Assim chamou-se a vitoriosa ocupação da Mem de Sá, e se dizemos vitoriosa, mesmo desalojada, é porque em tempo algum a estupidez venceu as flores).

Bombas de efeito imoral... Coturnos e cassetetes.. . Spray... Meu rosto vermelho de ódio e pimenta! Tanta força bruta, pouco direito, pouca educação... Ordem para os pobres, progresso para os ricos!, alguém já deve ter dito isso antes ...
A constituição rasgada diante dos nossos olhos, a truculência policial desfilando na avenida..., Sete de setembro? Não, despejo. Cacos de direitos humanos pelo chão... Falou-se em cumprimento da lei, mas cumprimento da lei não implica em humilhação e tortura, e se a lei não serve ao povo, e se o povo é a maioria, ora, então de que serve a lei? Era mais que “dever” aquilo, era perversão mesmo, fetiche... Aqueles homens (?) se realizavam em sua violência... Alguns riam... Risos.

Crianças cantavam... Cantavam alegremente. .. Cantavam loucamente.. . E o desespero se misturava ao amor... Cantavam palavras de ordem, cantavam o hino nacional, e também canções religiosas.. . Que importa?! As crianças cantavam, e cantando se formavam numa autêntica Educação para a democracia! De maneira irônica e mesmo heróica os princípios políticos proclamados na LDB se cumpriam, crianças sem casa e talvez sem escola, mas não sem educação.

Sim, aquilo era Educação popular
, um processo genuíno de formação política das classes populares, um ato educativo, pedagógico mesmo. E formando-os, também nos formávamos. Educação com o povo, educação popular.

Agora, detidos e transportados como animais na traseira de um Camburão, dividindo um espaço ínfimo, quase sufocados, no auge do nosso sofrimento, o companheiro Vlad. voltou-me os olhos úmidos e sorrindo, perguntou:

- Como vai a vida, companheiro? Está amando?
- Sim, amo, - respondi - mas não vou bem na faculdade...

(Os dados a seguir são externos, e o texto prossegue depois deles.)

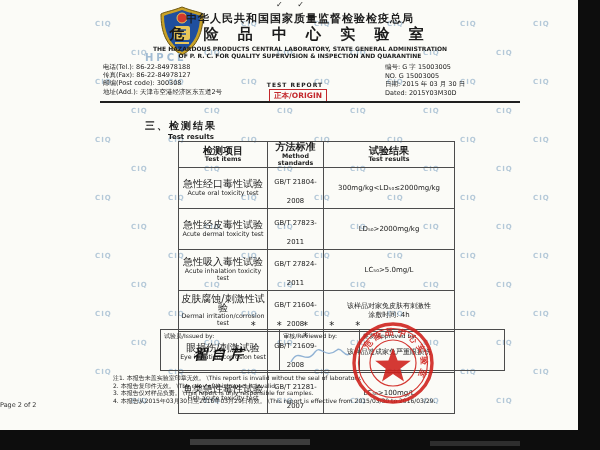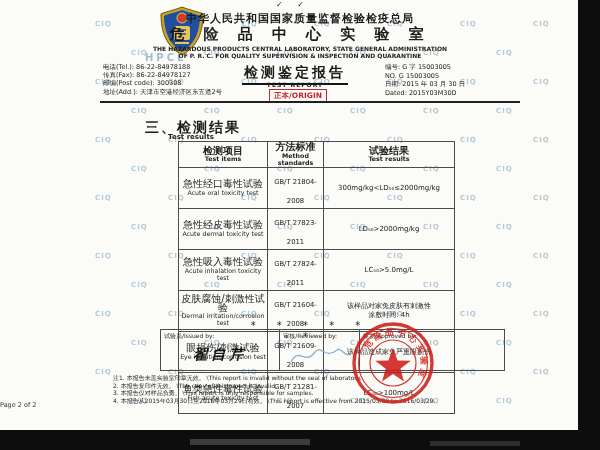--- a/index.html
+++ b/index.html
@@ -205,9 +205,6 @@
         <div>地址(Add.): 天津市空港经济区东五道2号</div>
       </div>
 
-      <div class="abs title-cn">
-        <span>检测鉴定报告</span>
-      </div>
       <div class="abs title-en">TEST REPORT</div>
       <div class="abs origin-box">正本/ORIGIN</div>
 

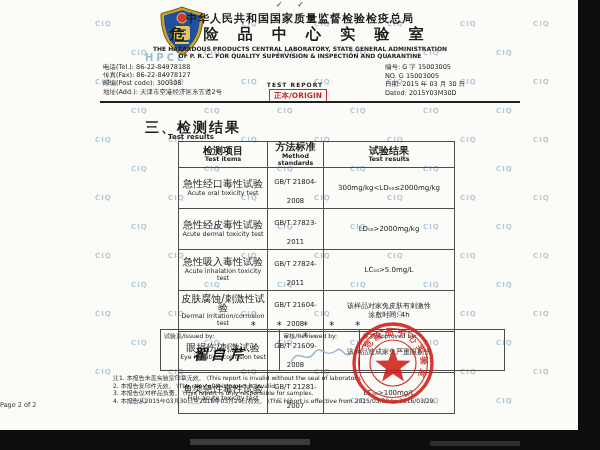--- a/index.html
+++ b/index.html
@@ -40,7 +40,7 @@
   .marks { left:276px; top:0px; font-size:8px; letter-spacing:6px; color:#222; }
 
   
-  .sec-cn { left:145px; top:119px; font-size:14px; font-weight:bold; letter-spacing:2px; }
+  .sec-cn { left:145px; top:119px; font-size:10px; font-weight:bold; letter-spacing:2px; }
   .sec-en { left:145px; top:133px; width:92px; text-align:center;
             font-size:7px; font-weight:bold; }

E rimos, e assim sublimamos o sofrimento. A luta política é antes uma forma de ressignificar o sofrimento humano. O Vlad. pensou que morreríamos (porque a viatura tomara um destino diferente do informado), eu só queria sair dali, mesmo que fosse para isso - estava sufocando e àquela altura me concentrava em respirar. Em certo ponto daquele passeio bizarro, disse-lhe: - É só se concentrar, companheiro, concentre-se. .. Nossa companheira, no banco da frente, discutia firme e serena com o policial, e foi chamada de safada e palhaça por ele... Lá de trás, tivemos que ouvir isso em silêncio... A companheira. E continuava contestando e resistia bravamente. Minutos antes, num gesto de paixão e desprendimento, a companheira D. lançara de volta um jarro de mágoas que um soldado romano havia atirado em nós, e o jarro enfumaçava a rua... E era como um incenso, incenso de repressão...
Em certa altura da Batalha, tive a impressão de que a repressão do estado pesa de forma mais contundente sobre aqueles que têm a pele mais escura, ou menos clara, como queiram... Ouvi relatos da companheira G. voando pelos ares, enquanto eu era “conduzido” (recebendo uma “gravata”) com o corpo dobrado para frente, como em gesto de obediência e submissão... Não houve ofensa racial, de fato, mas houve tratamento racial; ali eu fui, sem dúvida, um escravo sendo capturado por um capitão do mato. O meu Black voava pelo ar, de pé para a luta. Vale dizer que aquela ocupação era negra. Neste país, o poder senti-se mais a vontade para se exercer sobre os não-brancos. Estávamos ali, e pessoas brancas e de belos olhos também lutavam e resistiam bravamente, e sofriam, e eram esmagados... E havia beleza e horror naquilo tudo!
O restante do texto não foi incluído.